Hypothesis System Reference¶
This document describes the multi-criteria security hypothesis generation and validation system used for automated vulnerability detection in CodeGraph.
Table of Contents¶
- Overview
- Pipeline Architecture
- Core Data Models
- SecurityHypothesis
- Evidence
- ValidationStatus
- Severity Levels
- Hypothesis Generation
- Template Format
- Category Templates
- Generation Algorithm
- CWE Category Mapping
- Multi-Criteria Scoring
- Scoring Formula
- Score Components
- Bonus Multipliers
- Usage
- Query Synthesis
- SQL Templates
- Template Examples
- Hypothesis Execution
- Executor Usage
- Evidence Collection
- Validation
- Validation Process
- Validation Results
- Knowledge Base
- CWE Database
- Language Patterns
- Supported CWEs (Partial List)
- Python API
- Complete Example
- Performance
- Benchmark Results
- Validated CVEs (PostgreSQL 17)
- See Also
Overview¶
The hypothesis system generates testable security hypotheses by combining: - CWE vulnerability patterns (Common Weakness Enumeration) - CAPEC attack patterns (Common Attack Pattern Enumeration) - Language-specific patterns (sinks, sources, sanitizers) - Codebase-specific context (from CPG analysis)
Pipeline Architecture¶
+-----------------------------------------------------------+
| HYPOTHESIS PIPELINE |
+-----------------------------------------------------------+
1. GENERATION
HypothesisGenerator.generate()
+-- CWE Database (120+ patterns)
+-- CAPEC Database (50+ attack patterns)
+-- Language Patterns (C, Python, Java)
+-- Cartesian Product: CWEs x CAPECs x Patterns
+-- Template Instantiation
+-- Output: SecurityHypothesis[]
2. SCORING
MultiCriteriaScorer.score_batch()
+-- CWE Frequency Score (0.40 weight)
+-- Attack Similarity Score (0.30 weight)
+-- Codebase Exposure Score (0.30 weight)
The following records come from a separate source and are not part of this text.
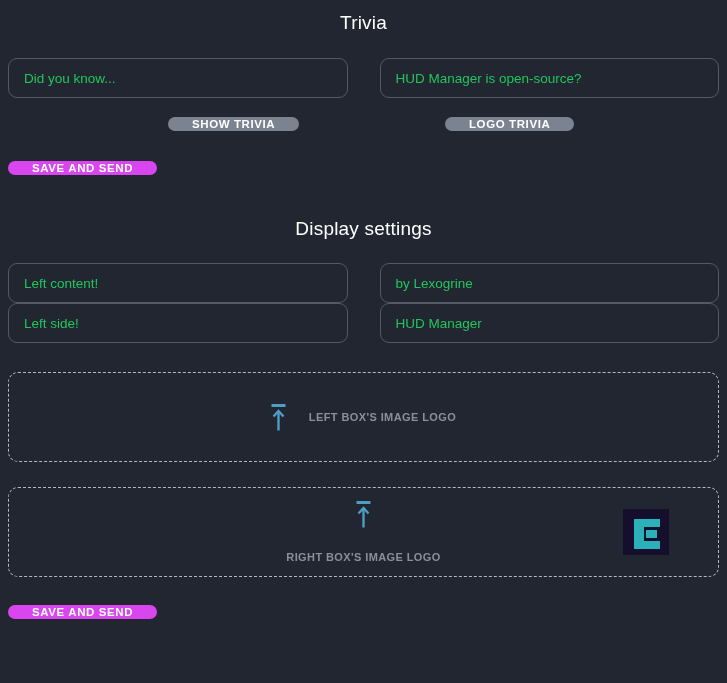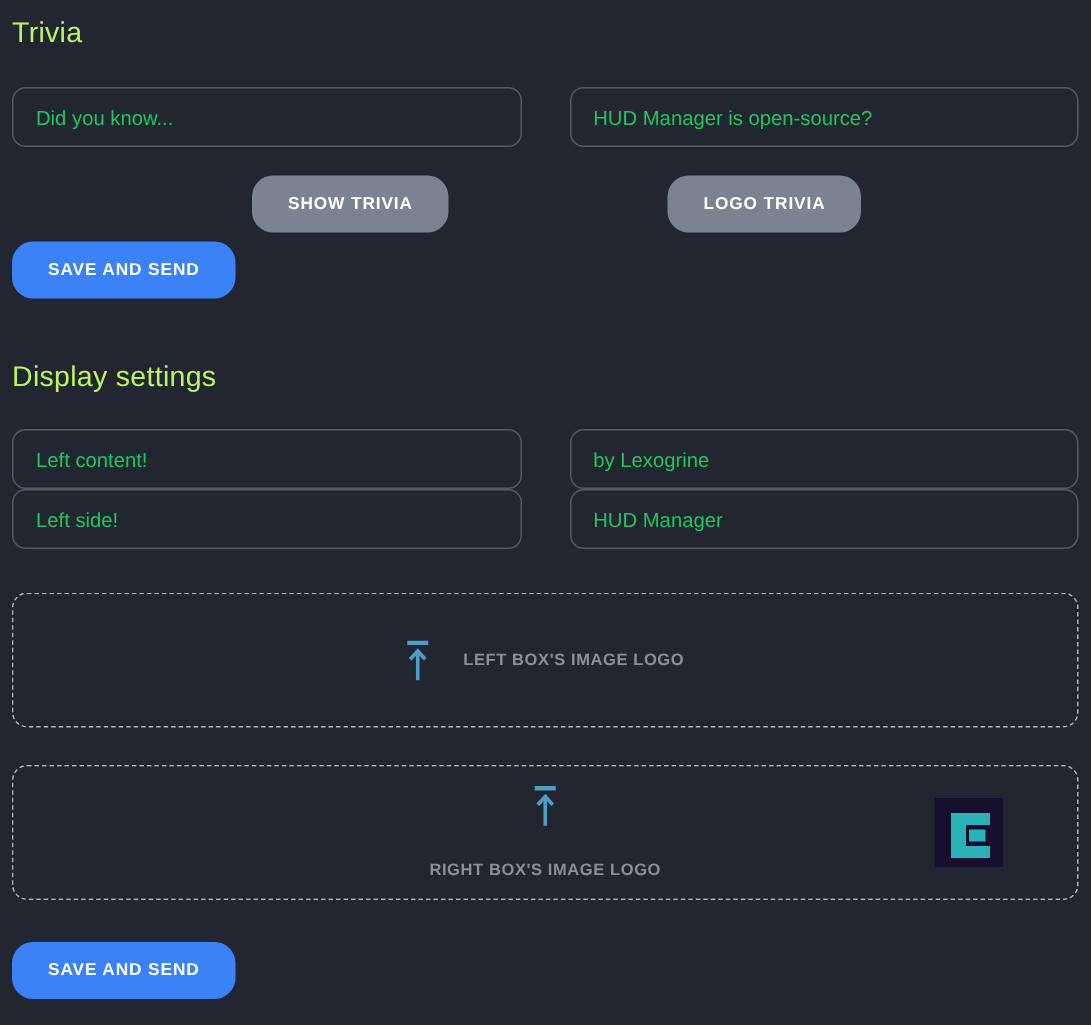--- a/index.html
+++ b/index.html
@@ -12,11 +12,12 @@
   .page { padding: 12px 8px 0 8px; width: 727px; }
 
   .section-title {
-    color: #bef264;
+    color: #ffffff;
     font-size: 19px;
     font-weight: 500;
     letter-spacing: 0.2px;
     line-height: 21px;
+    text-align: center;
   }
   .title-trivia { margin-bottom: 25px; }
   .title-display { margin-top: 42px; margin-bottom: 24px; }

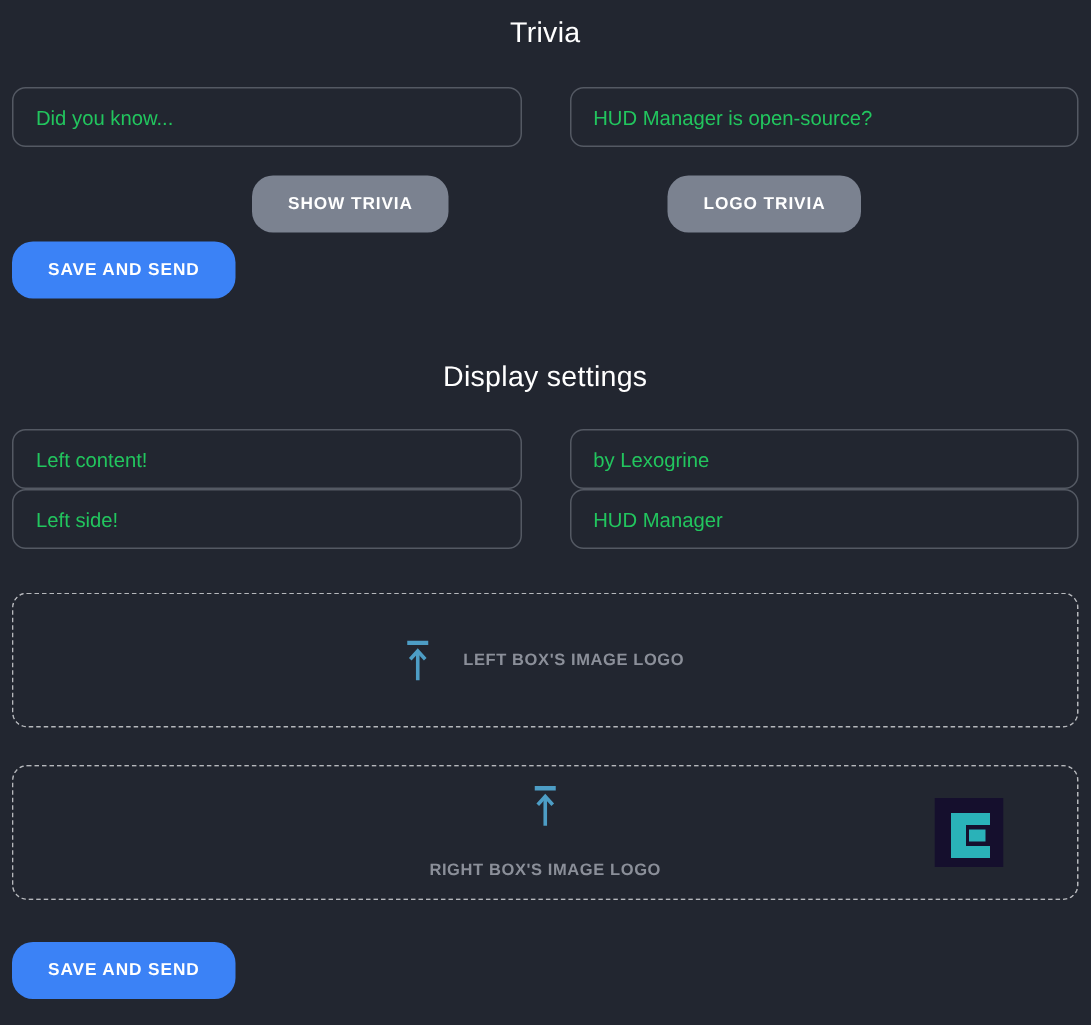--- a/index.html
+++ b/index.html
@@ -48,7 +48,7 @@
     margin-top: 19px;
   }
   .pill-btn {
-    height: 38px;
+    height: 14px;
     border: none;
     border-radius: 14px;
     padding: 0 24px;

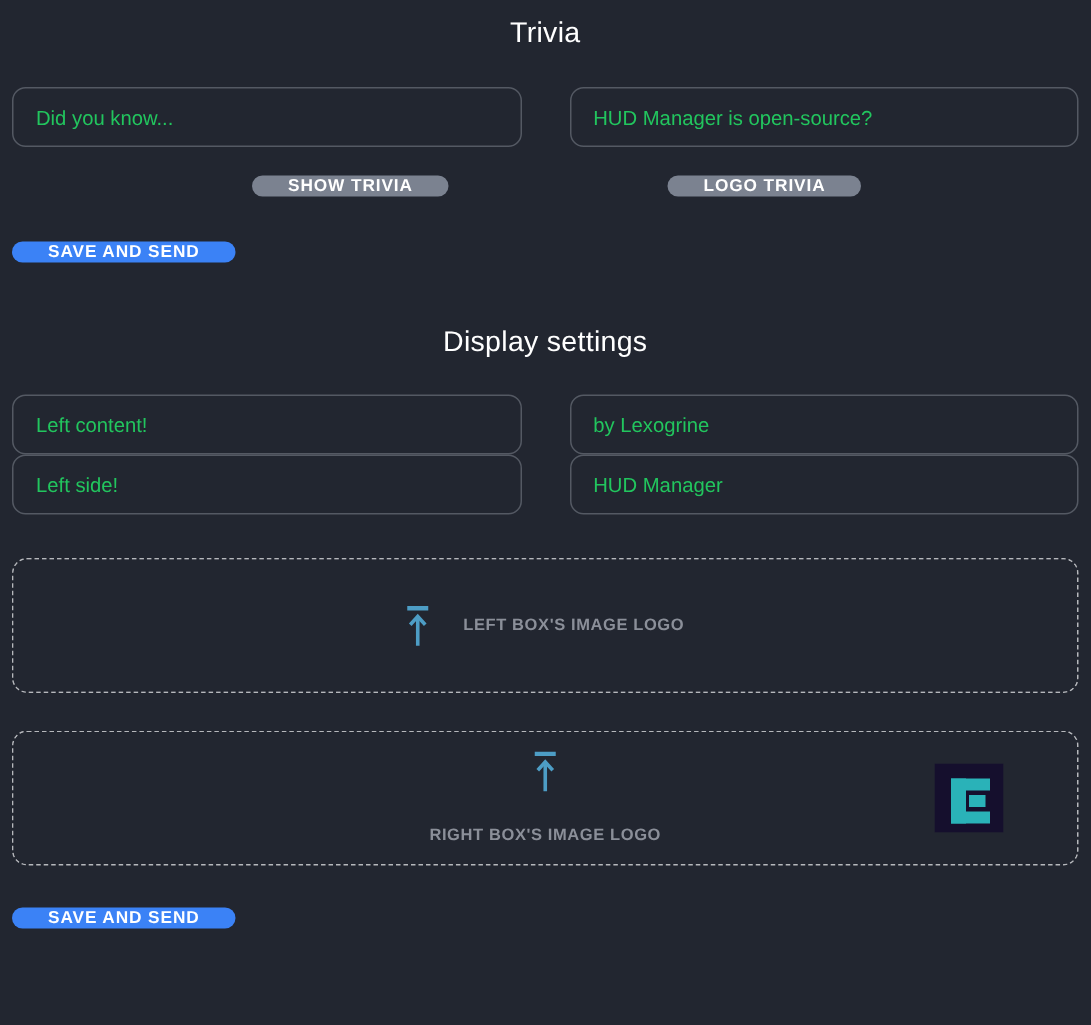--- a/index.html
+++ b/index.html
@@ -63,7 +63,7 @@
   .gray-btn { background: #7b8290; position: absolute; top: 0; }
   .btn-show { left: 160px; }
   .btn-hide { left: 437px; }
-  .purple-btn { background: #3b82f6; display: inline-block; }
+  .purple-btn { background: #d946ef; display: inline-block; }
   .save-top { margin-top: 17px; }
   .save-bottom { margin-top: 28px; }
 

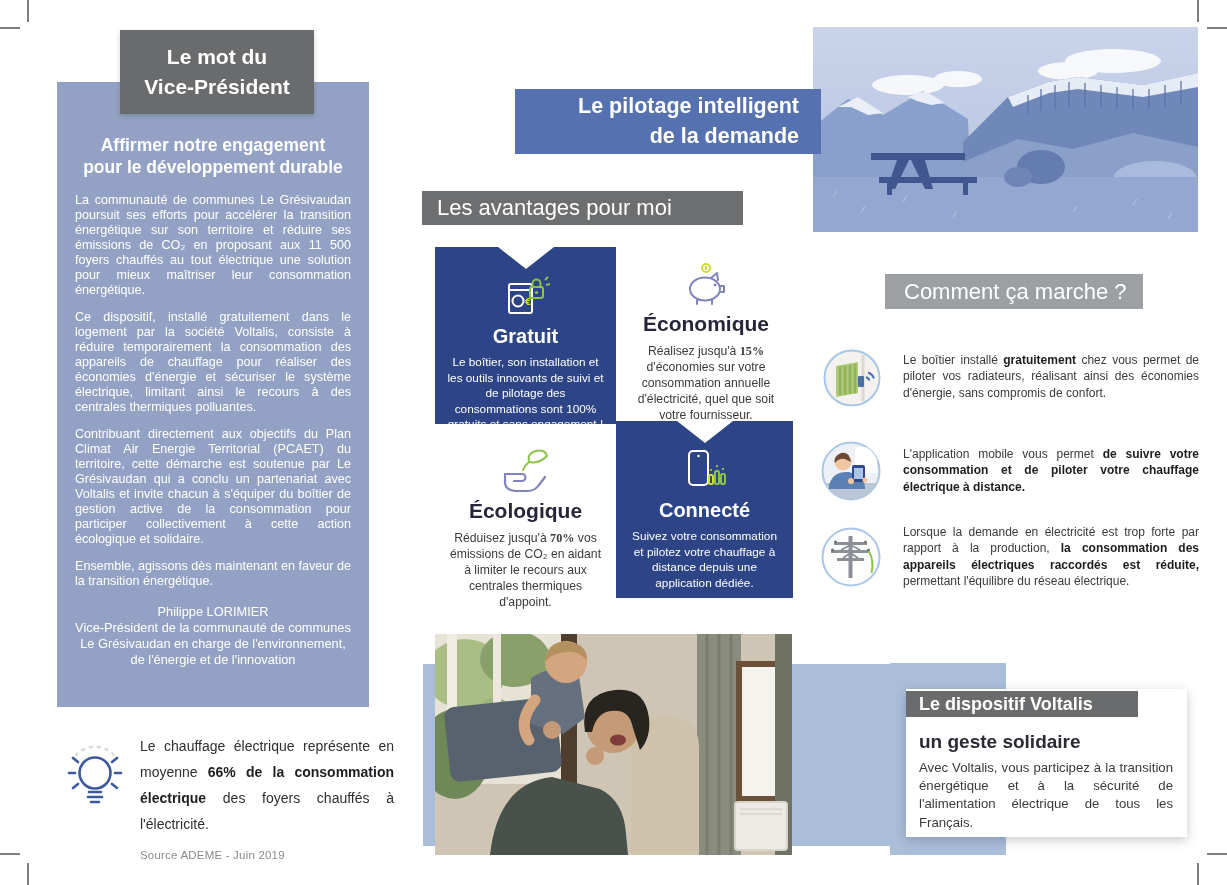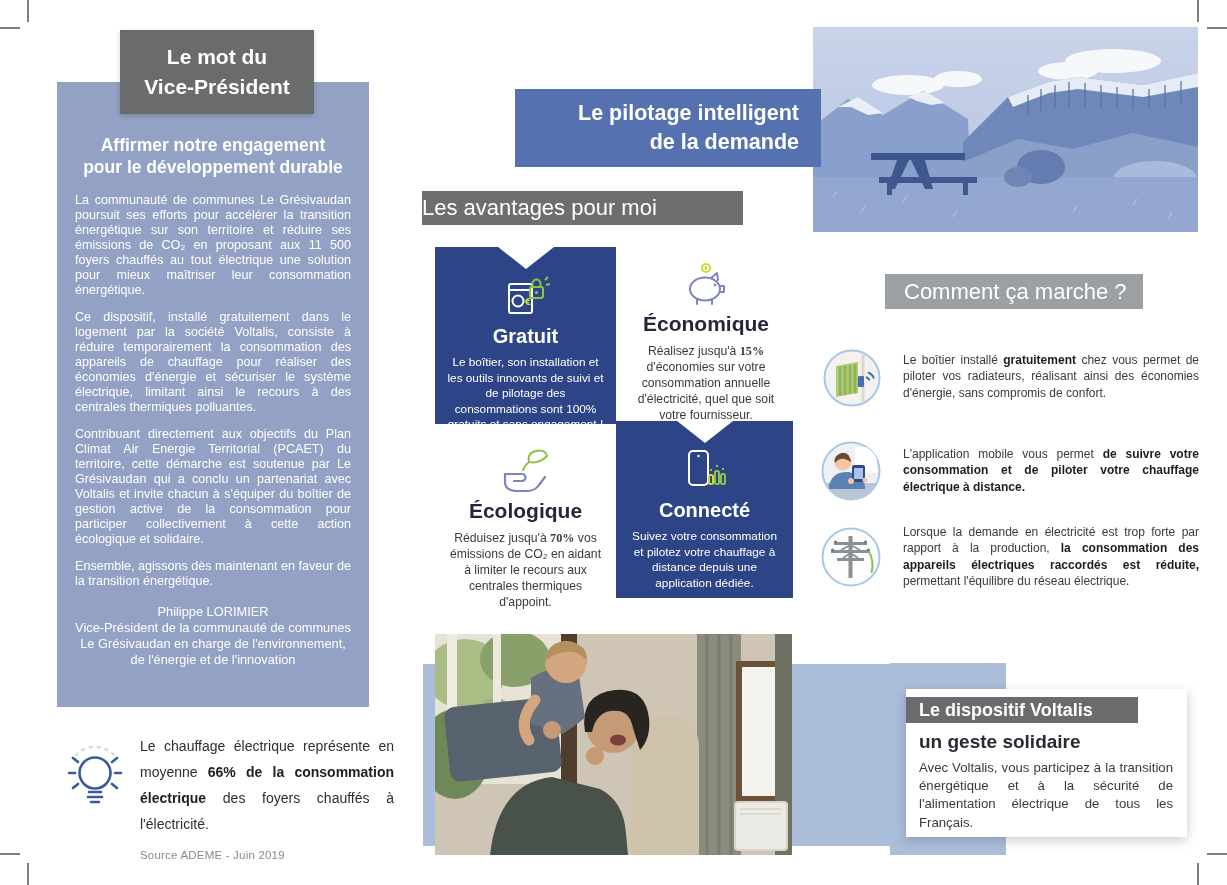--- a/index.html
+++ b/index.html
@@ -27,7 +27,7 @@
   .bulb{position:absolute;left:64px;top:733px;}
 
   
-  .banner{position:absolute;left:515px;top:89px;width:306px;height:78px;background:#5571b0;
+  .banner{position:absolute;left:515px;top:89px;width:306px;height:65px;background:#5571b0;
           color:#fff;font-size:21.5px;font-weight:700;text-align:right;
           display:flex;flex-direction:column;justify-content:center;line-height:1.35;
           padding-right:22px;box-sizing:border-box;z-index:3;}

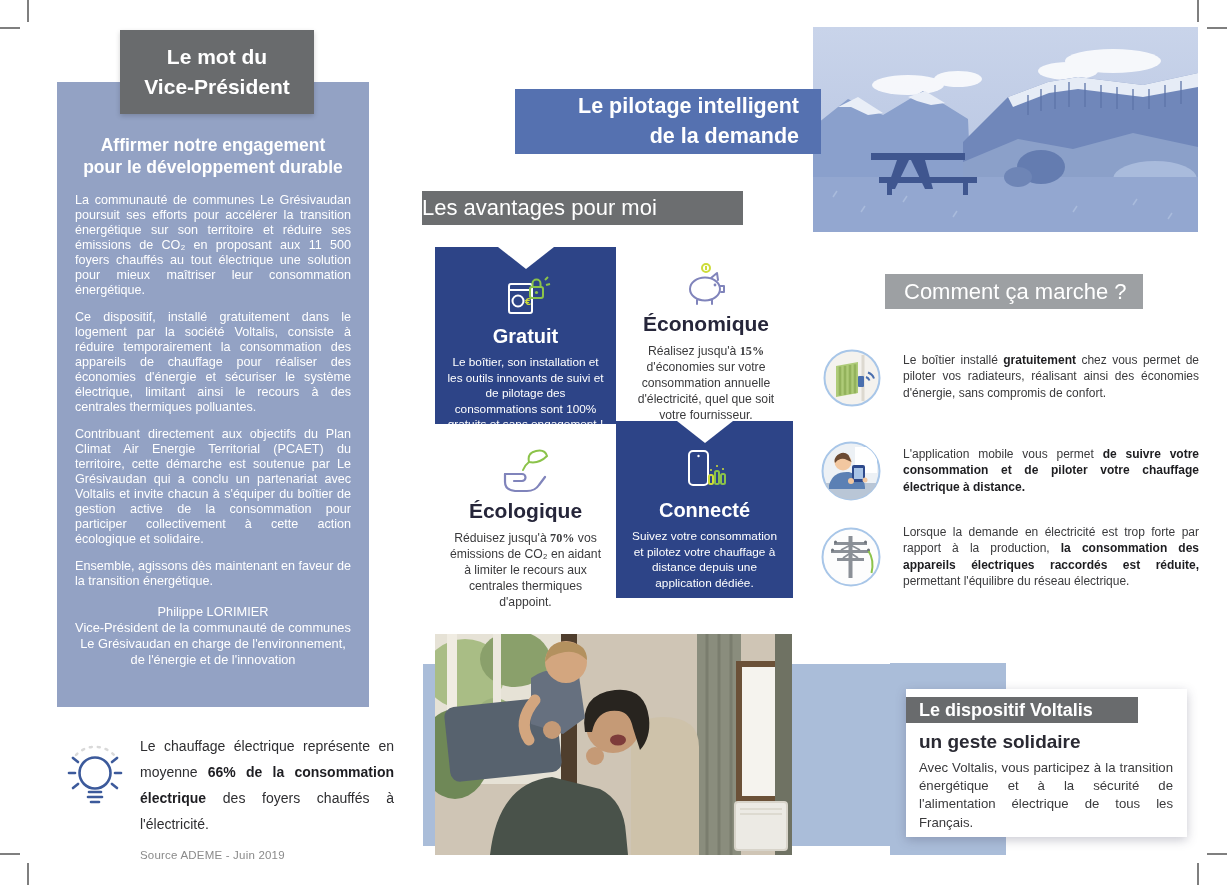--- a/index.html
+++ b/index.html
@@ -32,7 +32,7 @@
           display:flex;flex-direction:column;justify-content:center;line-height:1.35;
           padding-right:22px;box-sizing:border-box;z-index:3;}
   .sec-title{position:absolute;background:#6c6e70;color:#fff;font-size:22px;font-weight:500;}
-  .sec-avantages{left:422px;top:191px;width:321px;height:34px;line-height:34px;box-sizing:border-box;}
+  .sec-avantages{left:422px;top:191px;width:321px;height:34px;line-height:34px;padding-left:15px;box-sizing:border-box;}
   .sec-marche{left:885px;top:274px;width:258px;height:35px;line-height:35px;padding-left:19px;
               box-sizing:border-box;background:#9da0a3;}
 

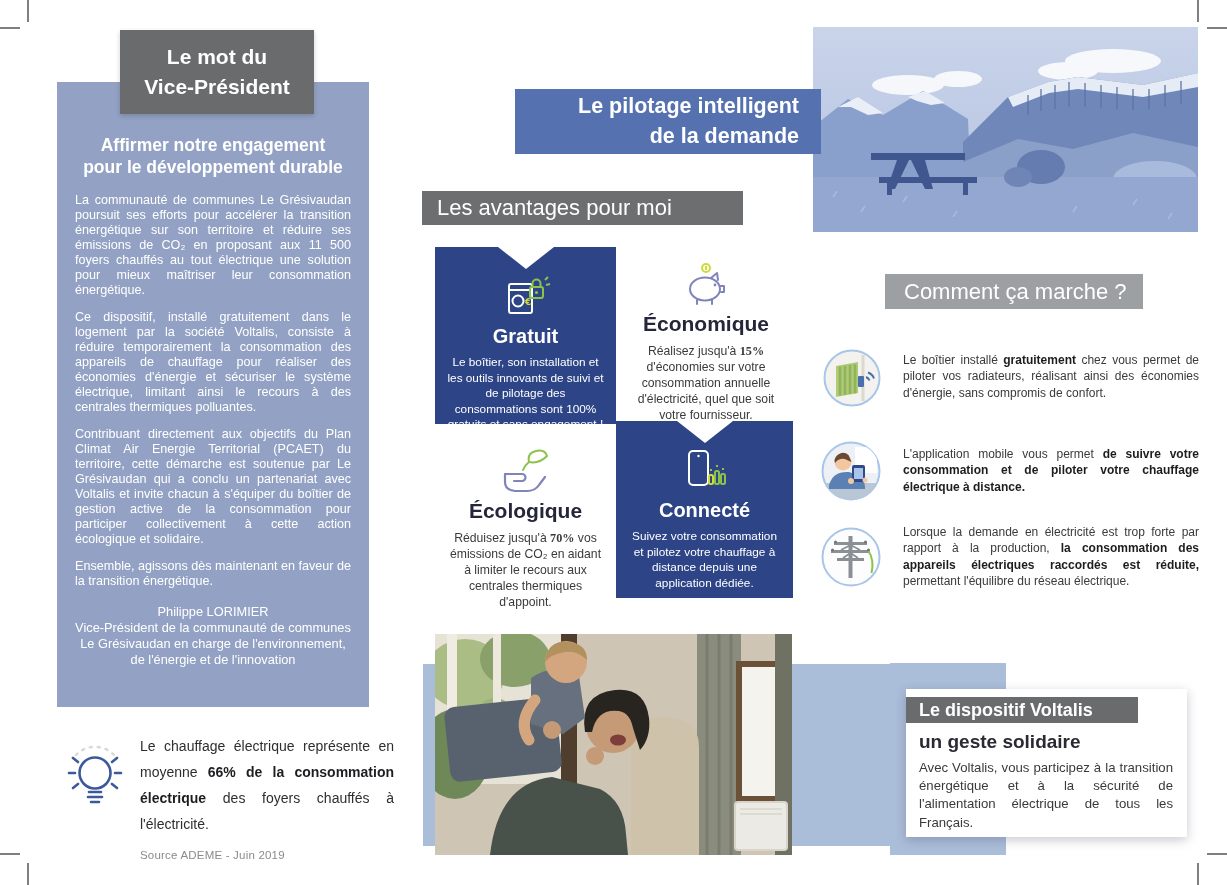--- a/index.html
+++ b/index.html
@@ -59,7 +59,7 @@
 
   .sol-card{position:absolute;left:906px;top:689px;width:281px;height:148px;background:#ffffff;
             box-shadow:0 3px 10px rgba(60,60,90,.28);z-index:2;}
-  .sol-bar{position:absolute;left:0;top:8px;width:232px;height:26px;background:#696b6d;color:#fff;
+  .sol-bar{position:absolute;left:0;top:2px;width:232px;height:26px;background:#696b6d;color:#fff;
            font-size:18px;font-weight:600;line-height:26px;padding-left:13px;box-sizing:border-box;}
   .sol-sub{position:absolute;left:13px;top:42px;font-size:19px;font-weight:700;color:#2a2a33;}
   .sol-body{position:absolute;left:13px;top:70px;width:254px;font-size:13.2px;line-height:1.38;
+-- Bonuses: Known CVE, Critical Severity
+-- Output: Priority scores [0.0-1.0]
3. QUERY SYNTHESIS
QuerySynthesizer.synthesize()
+-- Match hypothesis to SQL template
+-- Parameter substitution
+-- Output: DuckDB SQL/PGQ queries
4. EXECUTION
HypothesisExecutor.execute()
+-- Run queries against CPG
+-- Collect evidence
+-- Output: Evidence[]
5. VALIDATION
HypothesisValidator.validate()
+-- Analyze evidence
+-- Update hypothesis status
+-- Calculate metrics
+-- Output: ValidationResults
Core Data Models¶
SecurityHypothesis¶
The central data structure for hypothesis-driven security analysis.
@dataclass
class SecurityHypothesis:
id: str # Unique identifier
hypothesis_text: str # Human-readable statement
# Classification
cwe_ids: List[str] # ["CWE-120", "CWE-119"]
capec_ids: List[str] # ["CAPEC-100"]
language: str # "C", "Python", etc.
category: str # "buffer_overflow", "injection"
# Taint patterns
source_patterns: List[str] # ["PQgetvalue", "getenv"]
sink_patterns: List[str] # ["strcpy", "memcpy"]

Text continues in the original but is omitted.